Don't bother resurfacing rotors. BTW, it's usually not the rotor that warps. Rather, it's an uneven depositing of brake pad material on the rotor from an improper break-in process. To properly break-in new pads/rotors, you are supposed to pre-warm the rotor (very easy braking a few times), then accelerate to 60-70mph fast, brake hard (not so hard that the ABS kicks in, but almost as hard) down to 5mph, immediately accelerate back to 60, brake hard again down to 5. Do this 3-4x. Now drive easy for 10 min or so w/o using brakes at all. Then repeat the sequence once more, drive home (trying not to use the brakes), park in the garage (don't use the e-brake!), let sit overnight. The break-in process burns off the deposits on new pads and deposits pad material evenly on the rotor. Stoptech has a good description of what really happens...

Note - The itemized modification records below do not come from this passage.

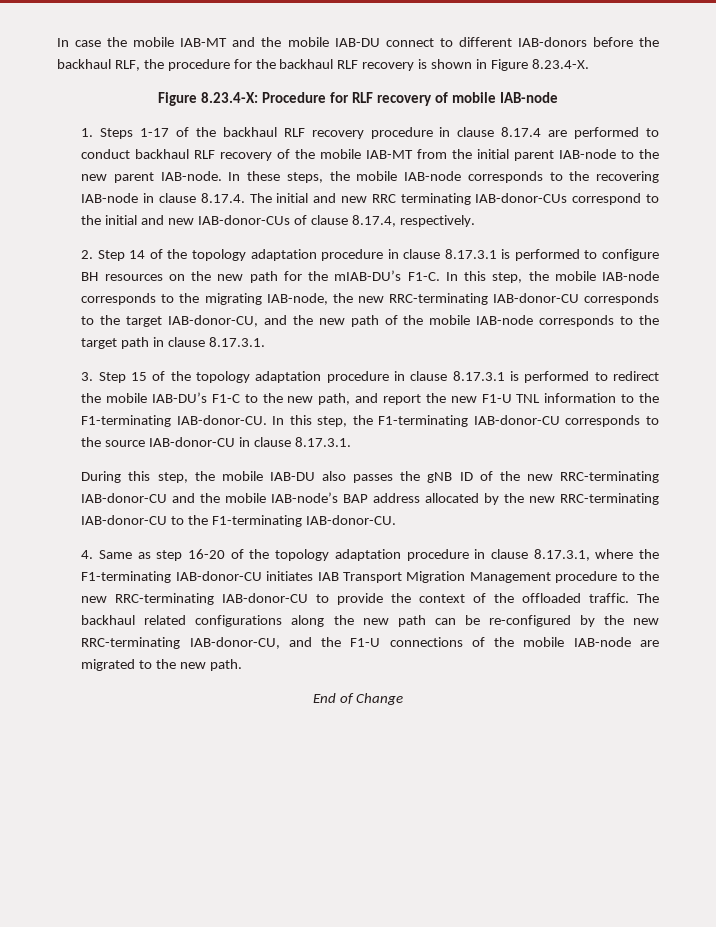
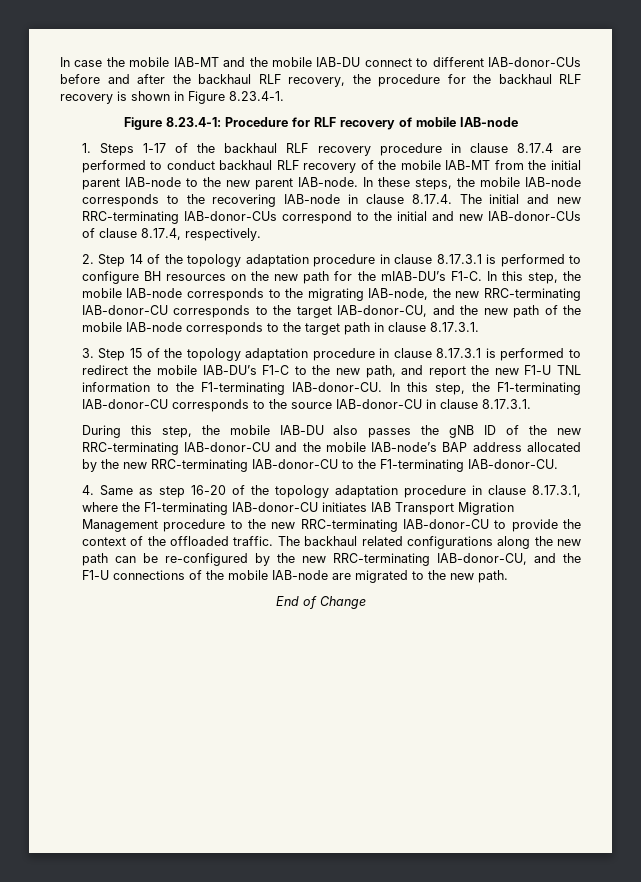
- In case the mobile IAB-MT and the mobile IAB-DU connect to different IAB-donors before the backhaul RLF, the procedure for the backhaul RLF recovery is shown in Figure 8.23.4-X.
- Figure 8.23.4-X: Procedure for RLF recovery of mobile IAB-node
+ In case the mobile IAB-MT and the mobile IAB-DU connect to different IAB-donor-CUs before and after the backhaul RLF recovery, the procedure for the backhaul RLF recovery is shown in Figure 8.23.4-1.
+ Figure 8.23.4-1: Procedure for RLF recovery of mobile IAB-node
- In these steps, the mobile IAB-node corresponds to the recovering IAB-node in clause 8.17.4. The initial and new RRC terminating IAB-donor-CUs correspond to the initial and new IAB-donor-CUs of clause 8.17.4, respectively.
+ In these steps, the mobile IAB-node corresponds to the recovering IAB-node in clause 8.17.4. The initial and new RRC-terminating IAB-donor-CUs correspond to the initial and new IAB-donor-CUs of clause 8.17.4, respectively.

http://www.stoptech.com/tech_info/wp_warped_brakedisk.shtml

Now that said, the OEM toyota rotors/pads are so-so (OEM honda rotors/pads are better, IMHO). I installed A.R.T. cryogenically frozen slotted rotors w/ Porterfield R4s carbon/kevlar pads (and stoptech braided stainless hoses, added on 6 months later). Braking is excellent, no signs of rotor/pad wear after 2 yrs of use. The harder you brake, the better they brake. BTW, the ART rotors are considerably heavier than the OEM lexus/toyota rotors, which means more iron/higher density inside (more heat-sinking ability). The alternative I was going to go with are the Powerslot cryogenically frozen slotted rotors w/ the same pads. Price would have been about the same, but there's a guy on the ih8mud forum who has a LC w/ 35" tires and pulls a trailer. Nothing would stop his rig except the ARTs, so I decided to give them a try.

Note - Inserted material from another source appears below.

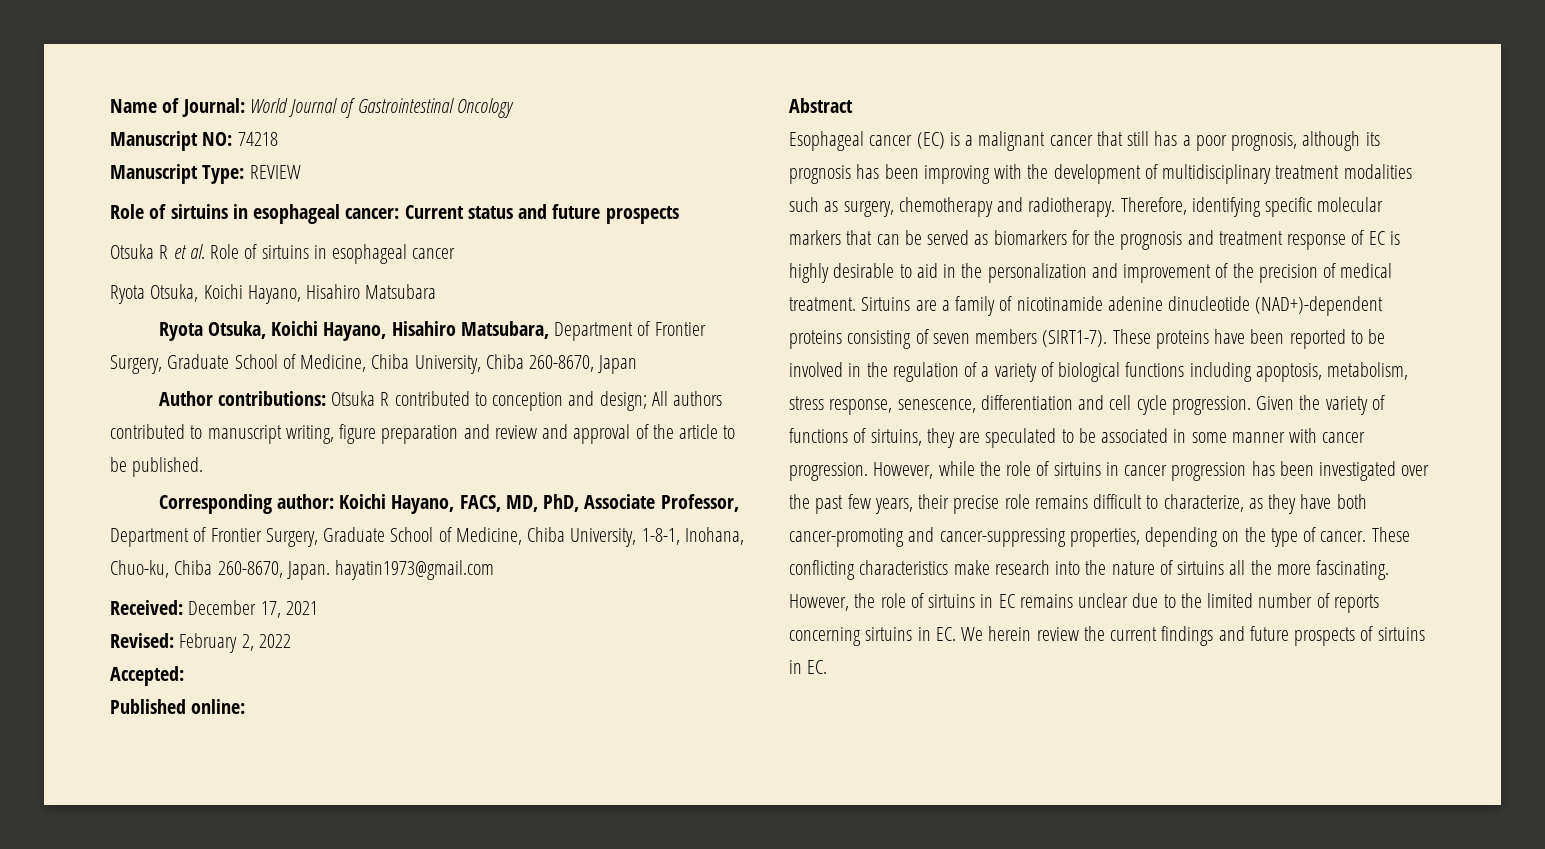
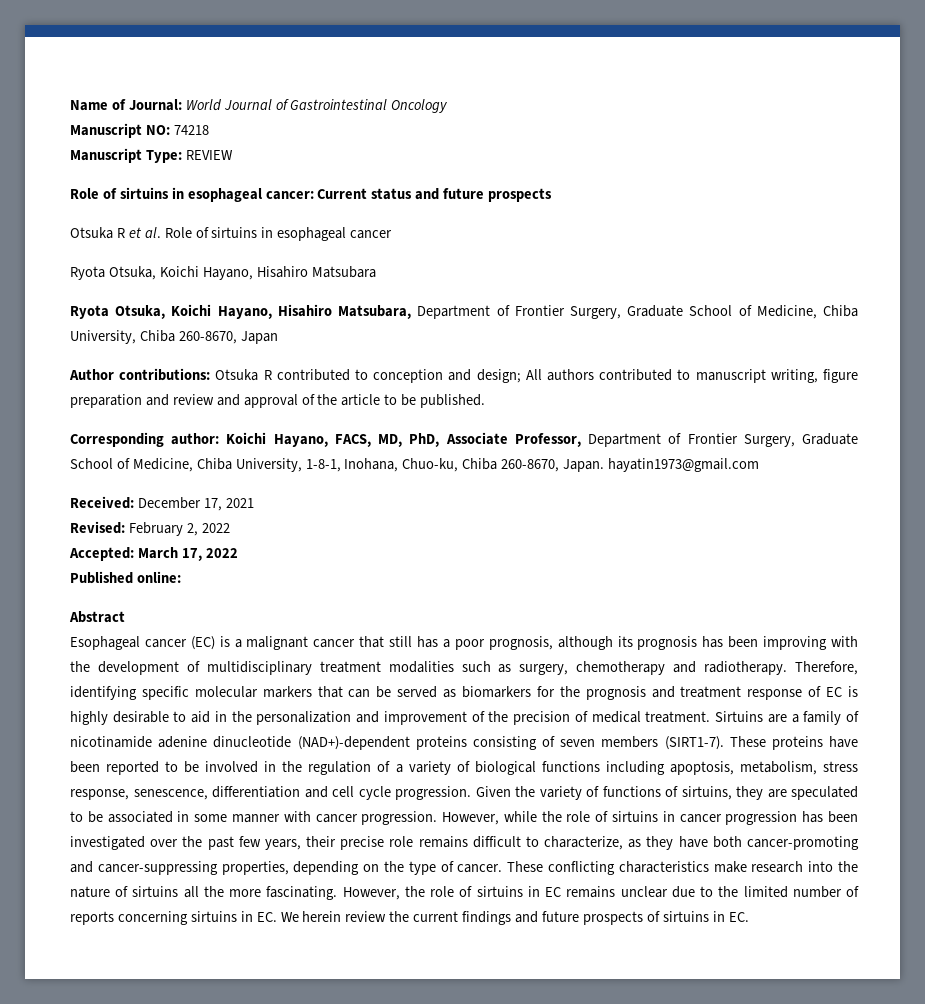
- Accepted:
+ Accepted: March 17, 2022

For some background, I've been using the Powerslot non-cryo slotted rotors (brembo blanks) w/ R4s pads on my 86 4runner for 7 yrs. After 7 yrs, there was still about 40% pad material remaining, and the pads/rotors were wearing together at the same rate. There was no sign of the warped feel, either. One key thing to remember when installing rotors is to evenly torque the bolts in a criss-cross pattern with a torque wrench. DO NOT use a pneumatic wrench to install, as they don't sense torque. I had a toyota dealer change my rotors/pads back in 2000 on my 4runner (ran $1K) and within 1 yr, they had that warped feeling. That's when I tore it down myself and installed the Powerslots w/ Porterfield pads for $300. I recently sold the car and the brakes were still good 7 yrs and 95K miles later!

I would avoid cross-drilled. You lose too much surface area from the holes, plus if you don't drill them correctly, they tend to crack around the holes. Slotted are better, IMHO.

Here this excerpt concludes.